= Ivan Chtcheglov =

Ivan Vladimirovitch Chtcheglov (Russian: Ива́н Влади́мирович Щегло́в; 16 January 1933 – 21 April 1998) was a French philosopher, political activist, and poet of Russian origin, best known as the ideologist of Unitary Urbanism and the author of the "Formulary for a New Urbanism", published under the pseudonym Gilles Ivain in 1953.

==Biography==
===Family background===
Ivan was the son of Vladimir Chtcheglov, a revolutionary sentenced to two years imprisonment following the 1905 Revolution. After his release, Vladimir left the Russian Empire with his wife Hélene Zavadsky. After originally staying in Belgium for three years, the couple moved to Paris in 1910, where Vladimir continued work as a taxi driver. He was active in the CGT and involved in the 1911 drivers strike.

===Activities===
Ivan wrote Formulaire pour un urbanisme nouveau (Formulary for a New Urbanism) in 1953, at age nineteen under the name Gilles Ivain, which was an inspiration to the Lettrist International and Situationist International.
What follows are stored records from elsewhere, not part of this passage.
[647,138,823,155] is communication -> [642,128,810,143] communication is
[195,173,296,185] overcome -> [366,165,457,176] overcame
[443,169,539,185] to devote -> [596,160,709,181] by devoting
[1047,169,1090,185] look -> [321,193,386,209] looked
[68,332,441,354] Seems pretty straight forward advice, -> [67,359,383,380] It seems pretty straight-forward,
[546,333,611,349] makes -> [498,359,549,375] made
The following quotation from the text was used as the inspiration for the famous Manchester nightclub, the Haçienda:

"And you, forgotten, your memories ravaged by all the consternations of two hemispheres, stranded in the Red Cellars of Pali-Kao, without music and without geography, no longer setting out for the hacienda where the roots think of the child and where the wine is finished off with fables from an old almanac. That’s all over. You’ll never see the hacienda. It doesn’t exist.
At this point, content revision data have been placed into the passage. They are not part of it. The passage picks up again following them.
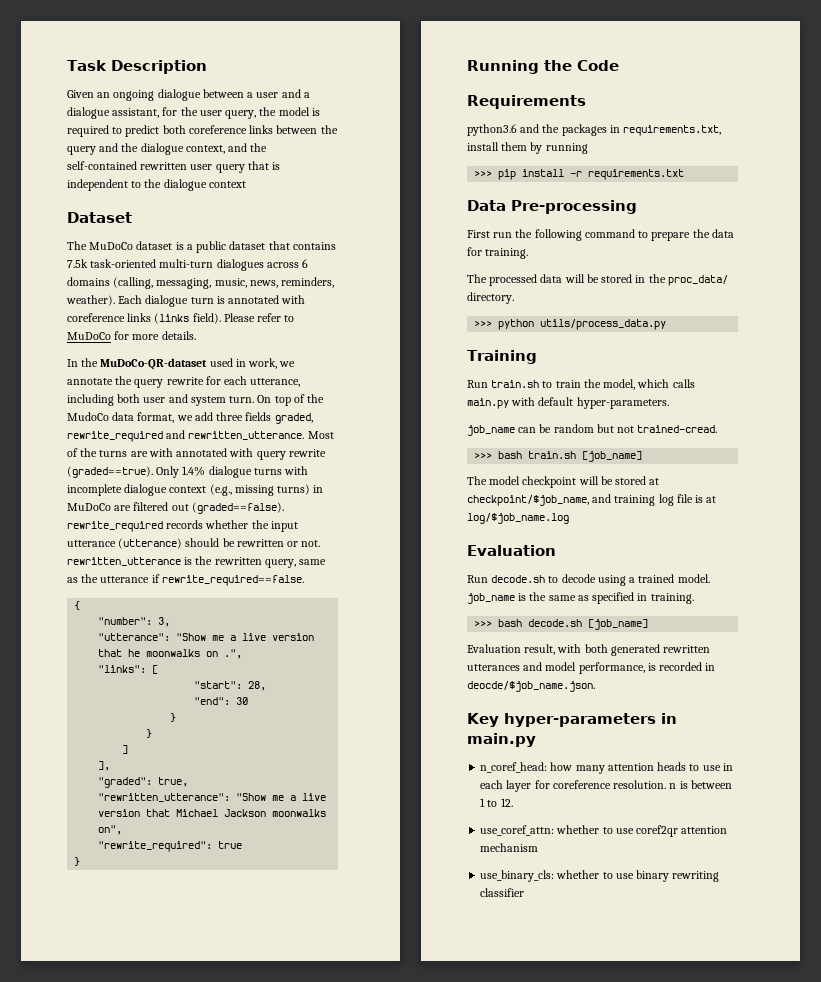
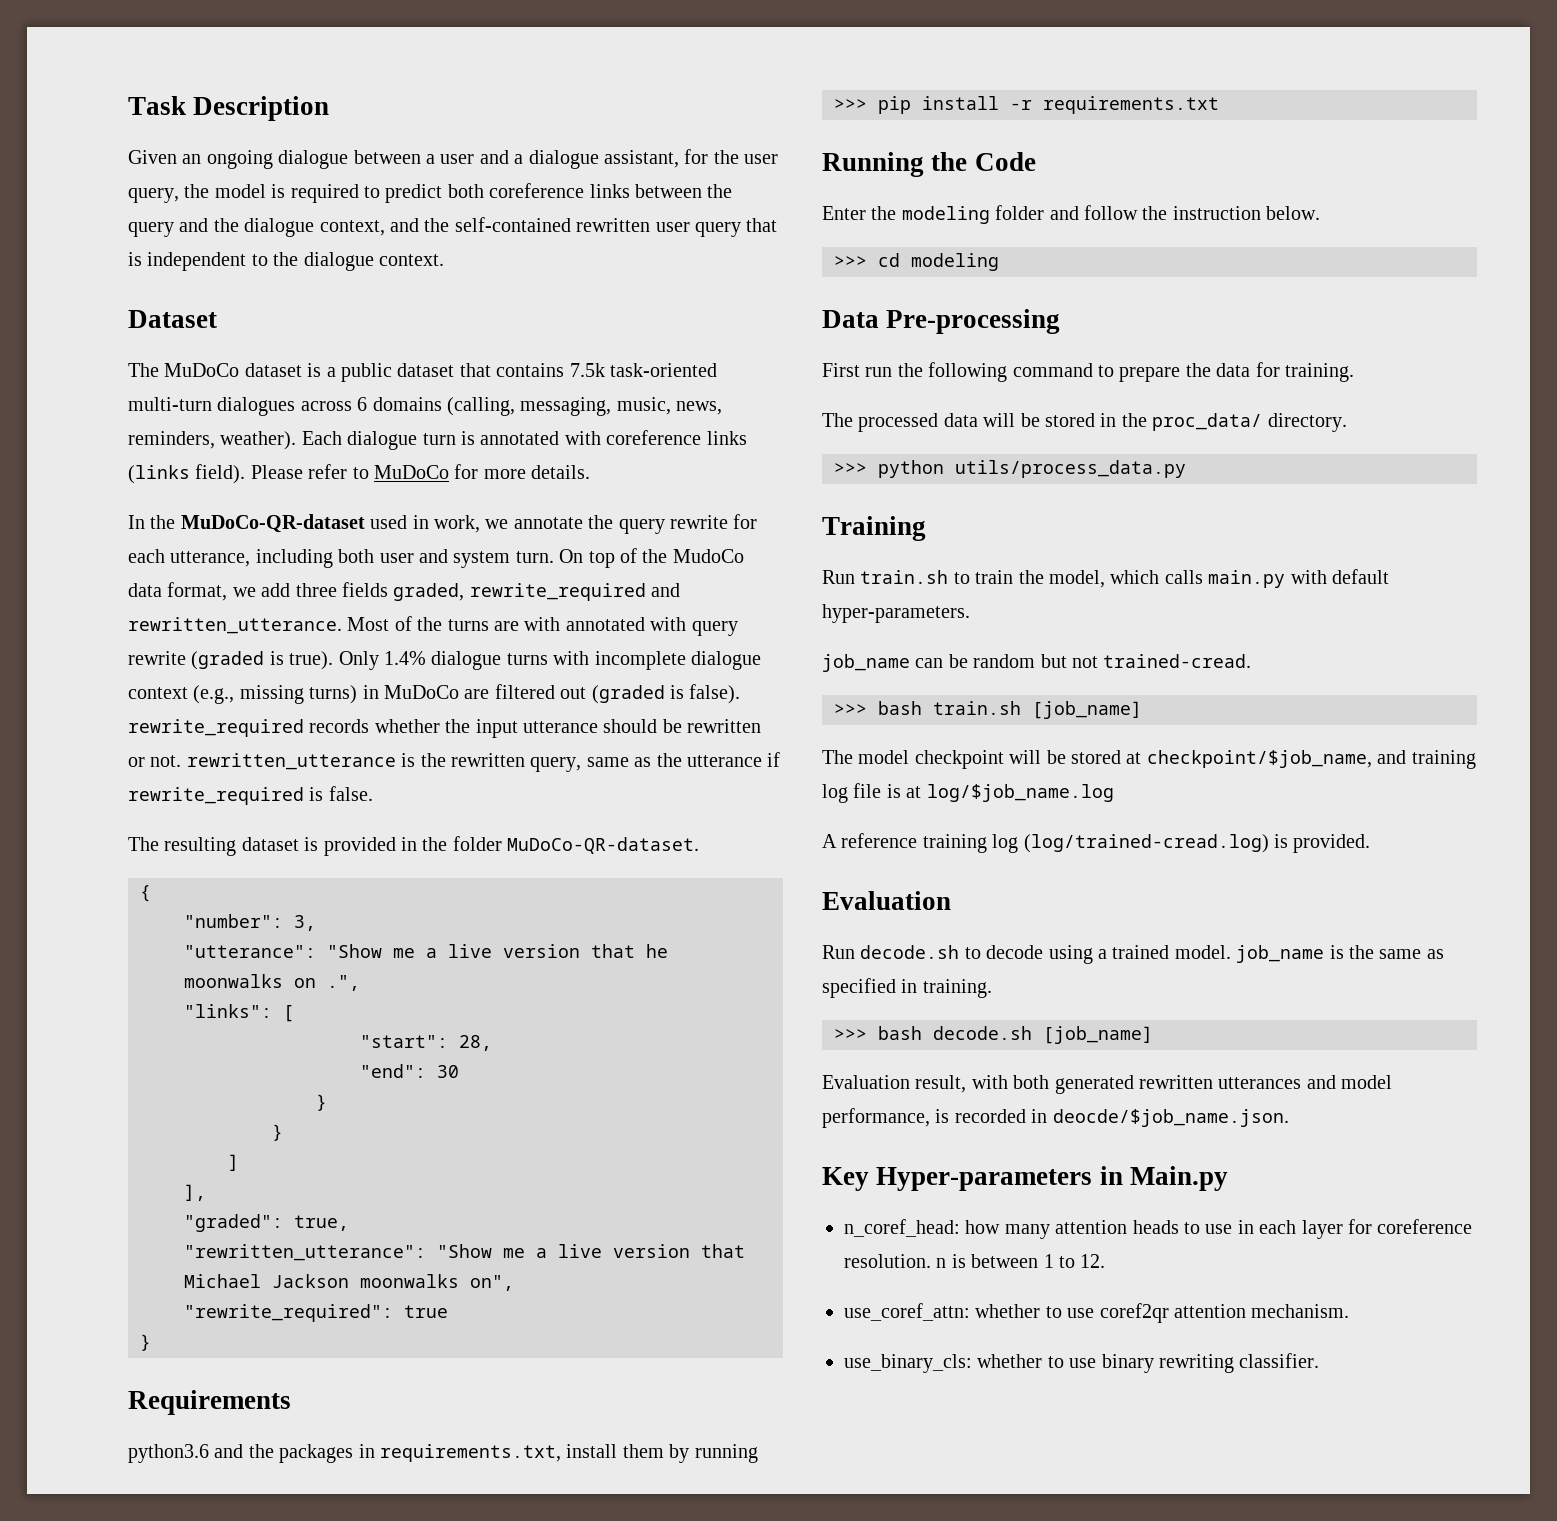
[208,181,246,188] context -> [379,254,444,266] context.
[67,466,153,478] (graded==true). -> [191,651,334,670] (graded is true).
[191,502,284,514] (graded==false). -> [591,684,741,704] (graded is false).
[118,538,183,549] (utterance) -> (598, 727) none
[161,575,304,586] rewrite_required==false. -> [128,786,373,805] [128,836,700,856] rewrite_required is false. // The resulting dataset is provided in the folder MuDoCo-QR-dataset.
[467,60,619,74] // Running the Code -> (151, 1342) none
(685, 174) none -> [822,152,1036,177] [822,205,1321,224] [834,253,999,271] // Running the Code // Enter the modeling folder and follow the instruction below. // >>> cd modeling
(569, 518) none -> [822,833,1371,853] // A reference training log (log/trained-cread.log) is provided.
[504,713,677,727] [467,733,536,747] hyper-parameters in main.py -> [876,1166,1228,1191] Hyper-parameters in Main.py
[480,843,539,852] mechanism -> [1251,1304,1350,1318] mechanism.
[480,888,525,897] classifier -> [1239,1353,1320,1368] classifier.

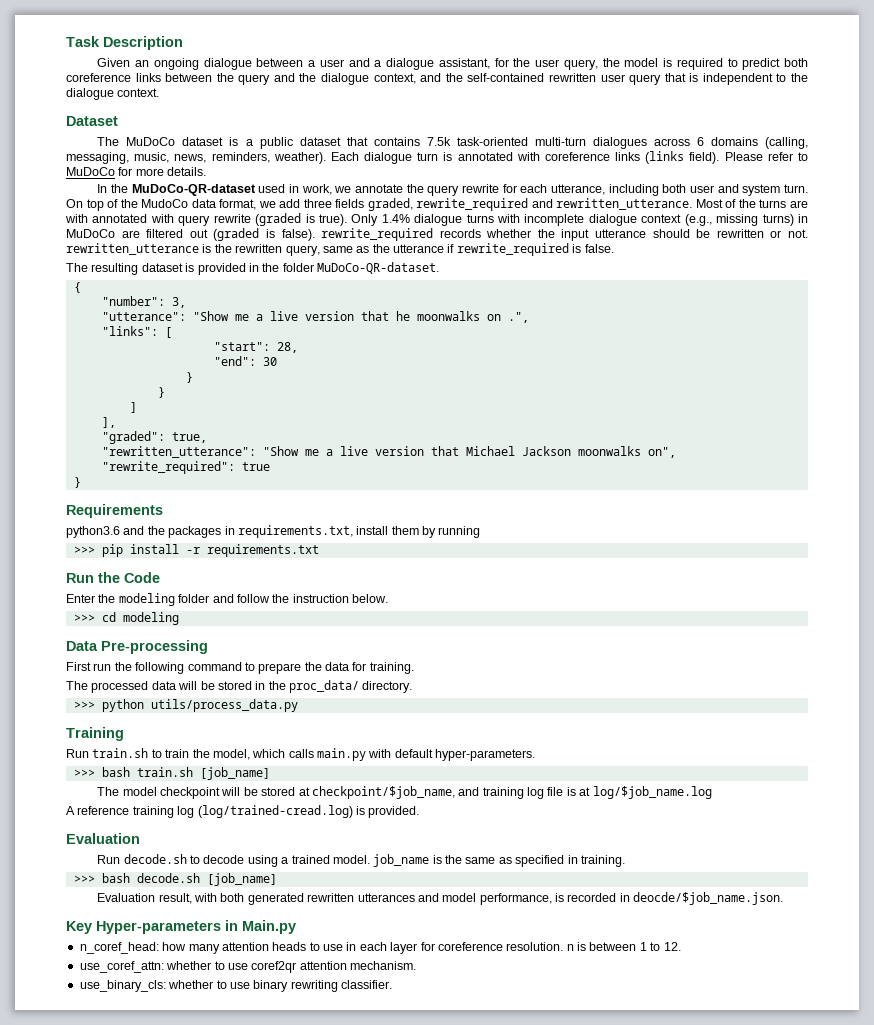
[822,152,924,177] Running -> [66,573,94,583] Run
[822,654,1252,672] // job_name can be random but not trained-cread. -> (536, 755) none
The hacienda must be built."

He and his friend Henry de Béarn planned to blow up the Eiffel Tower with some dynamite they had stolen from a nearby building site, because "its reflected light shone into their shared attic room and kept them awake at night." He was arrested at Les Cinq Billards on Rue Mouffetard in Paris and committed to a mental hospital by his wife, where he was subdued with insulin and shock therapy, and remained for 5 years. He died in 1998.